Благодаря своей пасторской работе он знал: многим людям не ведомо, что горе — очень медленная, изнурительная штука, что со временем оно не изживается, а, напротив, усиливается и терпеть его становится всё труднее и труднее. В самое первое время, когда весь он был сплошная, закаменелая воля, сосредоточен был на том, чтобы накрепко осознать случившееся и продраться сквозь эти ужасные дни, соседи наведывались часто: приносили цветы, всякие угощения, предлагали взять к себе на время детей, зазывали на обеды, — он отказывался. Потом, позднее, когда он стал думать о ней — ещё не о ней целиком, а об отдельных чертах её облика — и ему делалось порой невмоготу в пустынных этих стенах, — его навещали с соболезнованиями куда реже, вероятно рассудив, что он вполне оправился.
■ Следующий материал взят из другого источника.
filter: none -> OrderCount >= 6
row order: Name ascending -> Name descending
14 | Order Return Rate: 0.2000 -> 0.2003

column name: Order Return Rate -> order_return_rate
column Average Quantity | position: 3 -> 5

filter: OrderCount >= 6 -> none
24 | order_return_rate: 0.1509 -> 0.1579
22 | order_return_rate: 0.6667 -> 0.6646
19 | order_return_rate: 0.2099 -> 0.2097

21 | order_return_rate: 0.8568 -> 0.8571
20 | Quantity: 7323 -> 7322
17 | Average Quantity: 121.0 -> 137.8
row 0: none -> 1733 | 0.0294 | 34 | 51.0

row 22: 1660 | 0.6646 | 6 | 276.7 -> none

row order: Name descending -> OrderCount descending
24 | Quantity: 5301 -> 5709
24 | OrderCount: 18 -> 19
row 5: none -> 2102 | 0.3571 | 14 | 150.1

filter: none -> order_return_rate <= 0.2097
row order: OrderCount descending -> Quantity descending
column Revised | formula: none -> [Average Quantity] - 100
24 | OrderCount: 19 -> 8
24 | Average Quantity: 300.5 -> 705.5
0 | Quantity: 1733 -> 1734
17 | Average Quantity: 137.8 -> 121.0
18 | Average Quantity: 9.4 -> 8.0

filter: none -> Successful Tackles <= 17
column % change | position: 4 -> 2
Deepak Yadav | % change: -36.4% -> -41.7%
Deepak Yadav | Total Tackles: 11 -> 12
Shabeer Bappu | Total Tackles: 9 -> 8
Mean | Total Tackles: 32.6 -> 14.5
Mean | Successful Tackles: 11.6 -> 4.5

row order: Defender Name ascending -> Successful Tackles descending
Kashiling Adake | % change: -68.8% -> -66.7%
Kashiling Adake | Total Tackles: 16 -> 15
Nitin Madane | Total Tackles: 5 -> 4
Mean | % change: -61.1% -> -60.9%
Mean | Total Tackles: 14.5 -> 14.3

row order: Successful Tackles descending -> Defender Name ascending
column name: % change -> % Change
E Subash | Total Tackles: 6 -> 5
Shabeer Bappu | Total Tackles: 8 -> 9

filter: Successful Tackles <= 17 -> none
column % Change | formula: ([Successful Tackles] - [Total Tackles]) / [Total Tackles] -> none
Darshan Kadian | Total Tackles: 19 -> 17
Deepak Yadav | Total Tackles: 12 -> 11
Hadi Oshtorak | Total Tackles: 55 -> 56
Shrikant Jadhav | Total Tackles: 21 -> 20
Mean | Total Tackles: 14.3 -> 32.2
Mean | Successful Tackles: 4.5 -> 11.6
Люди, конечно, приходили, но приносили уже собственные печали и невзгоды: как всегда, одолевали их любовь и похоть, одиночество и бедность, — и он отвечал им так, словно и правда проникся их страданиями; но в мрачных мыслях усмехался над однообразием и ничтожностью их горестей, над их неведением в том, что всё направляется к неизбежному концу.